» Description of the task: In the response, each entry below should appear again exactly as given.
*** Block opens ***
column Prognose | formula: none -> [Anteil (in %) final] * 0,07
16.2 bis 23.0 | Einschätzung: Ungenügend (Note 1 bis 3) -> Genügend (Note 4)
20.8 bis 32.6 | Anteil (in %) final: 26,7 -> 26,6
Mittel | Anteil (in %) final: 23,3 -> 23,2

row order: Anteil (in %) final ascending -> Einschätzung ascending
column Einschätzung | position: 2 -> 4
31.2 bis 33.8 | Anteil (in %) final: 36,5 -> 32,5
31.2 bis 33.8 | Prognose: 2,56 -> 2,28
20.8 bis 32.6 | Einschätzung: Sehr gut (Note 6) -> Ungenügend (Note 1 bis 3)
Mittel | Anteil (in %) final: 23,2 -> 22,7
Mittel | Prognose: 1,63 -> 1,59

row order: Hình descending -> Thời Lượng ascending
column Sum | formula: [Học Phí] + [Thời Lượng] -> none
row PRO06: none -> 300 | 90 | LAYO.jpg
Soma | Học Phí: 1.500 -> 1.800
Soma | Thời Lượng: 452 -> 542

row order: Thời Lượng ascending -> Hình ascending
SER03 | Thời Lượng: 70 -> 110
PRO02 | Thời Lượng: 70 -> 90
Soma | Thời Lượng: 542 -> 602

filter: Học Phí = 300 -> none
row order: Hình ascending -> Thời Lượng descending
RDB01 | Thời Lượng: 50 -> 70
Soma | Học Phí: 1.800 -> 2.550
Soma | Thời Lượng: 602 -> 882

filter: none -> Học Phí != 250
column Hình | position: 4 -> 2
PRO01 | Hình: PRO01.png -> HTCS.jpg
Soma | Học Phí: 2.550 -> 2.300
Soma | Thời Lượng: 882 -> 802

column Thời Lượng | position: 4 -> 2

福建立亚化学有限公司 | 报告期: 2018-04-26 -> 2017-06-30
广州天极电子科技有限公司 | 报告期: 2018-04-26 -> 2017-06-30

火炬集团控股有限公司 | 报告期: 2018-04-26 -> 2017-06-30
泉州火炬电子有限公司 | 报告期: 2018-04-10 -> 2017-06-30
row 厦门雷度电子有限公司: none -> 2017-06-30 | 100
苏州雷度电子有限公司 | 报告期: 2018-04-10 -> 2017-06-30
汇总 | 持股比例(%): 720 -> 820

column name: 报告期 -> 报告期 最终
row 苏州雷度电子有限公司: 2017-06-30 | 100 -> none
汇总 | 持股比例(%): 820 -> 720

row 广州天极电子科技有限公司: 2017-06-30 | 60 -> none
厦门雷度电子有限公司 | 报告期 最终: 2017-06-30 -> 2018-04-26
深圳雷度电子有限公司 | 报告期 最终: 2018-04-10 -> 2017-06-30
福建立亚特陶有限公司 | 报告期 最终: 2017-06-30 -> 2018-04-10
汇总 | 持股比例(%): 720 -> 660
*** Block closes ***
» Final answer:
column Prognose | formula: none -> [Anteil (in %) final] * 0,07
16.2 bis 23.0 | Einschätzung: Ungenügend (Note 1 bis 3) -> Genügend (Note 4)
20.8 bis 32.6 | Anteil (in %) final: 26,7 -> 26,6
Mittel | Anteil (in %) final: 23,3 -> 23,2

row order: Anteil (in %) final ascending -> Einschätzung ascending
column Einschätzung | position: 2 -> 4
31.2 bis 33.8 | Anteil (in %) final: 36,5 -> 32,5
31.2 bis 33.8 | Prognose: 2,56 -> 2,28
20.8 bis 32.6 | Einschätzung: Sehr gut (Note 6) -> Ungenügend (Note 1 bis 3)
Mittel | Anteil (in %) final: 23,2 -> 22,7
Mittel | Prognose: 1,63 -> 1,59

row order: Hình descending -> Thời Lượng ascending
column Sum | formula: [Học Phí] + [Thời Lượng] -> none
row PRO06: none -> 300 | 90 | LAYO.jpg
Soma | Học Phí: 1.500 -> 1.800
Soma | Thời Lượng: 452 -> 542

row order: Thời Lượng ascending -> Hình ascending
SER03 | Thời Lượng: 70 -> 110
PRO02 | Thời Lượng: 70 -> 90
Soma | Thời Lượng: 542 -> 602

filter: Học Phí = 300 -> none
row order: Hình ascending -> Thời Lượng descending
RDB01 | Thời Lượng: 50 -> 70
Soma | Học Phí: 1.800 -> 2.550
Soma | Thời Lượng: 602 -> 882

filter: none -> Học Phí != 250
column Hình | position: 4 -> 2
PRO01 | Hình: PRO01.png -> HTCS.jpg
Soma | Học Phí: 2.550 -> 2.300
Soma | Thời Lượng: 882 -> 802

column Thời Lượng | position: 4 -> 2

福建立亚化学有限公司 | 报告期: 2018-04-26 -> 2017-06-30
广州天极电子科技有限公司 | 报告期: 2018-04-26 -> 2017-06-30

火炬集团控股有限公司 | 报告期: 2018-04-26 -> 2017-06-30
泉州火炬电子有限公司 | 报告期: 2018-04-10 -> 2017-06-30
row 厦门雷度电子有限公司: none -> 2017-06-30 | 100
苏州雷度电子有限公司 | 报告期: 2018-04-10 -> 2017-06-30
汇总 | 持股比例(%): 720 -> 820

column name: 报告期 -> 报告期 最终
row 苏州雷度电子有限公司: 2017-06-30 | 100 -> none
汇总 | 持股比例(%): 820 -> 720

row 广州天极电子科技有限公司: 2017-06-30 | 60 -> none
厦门雷度电子有限公司 | 报告期 最终: 2017-06-30 -> 2018-04-26
深圳雷度电子有限公司 | 报告期 最终: 2018-04-10 -> 2017-06-30
福建立亚特陶有限公司 | 报告期 最终: 2017-06-30 -> 2018-04-10
汇总 | 持股比例(%): 720 -> 660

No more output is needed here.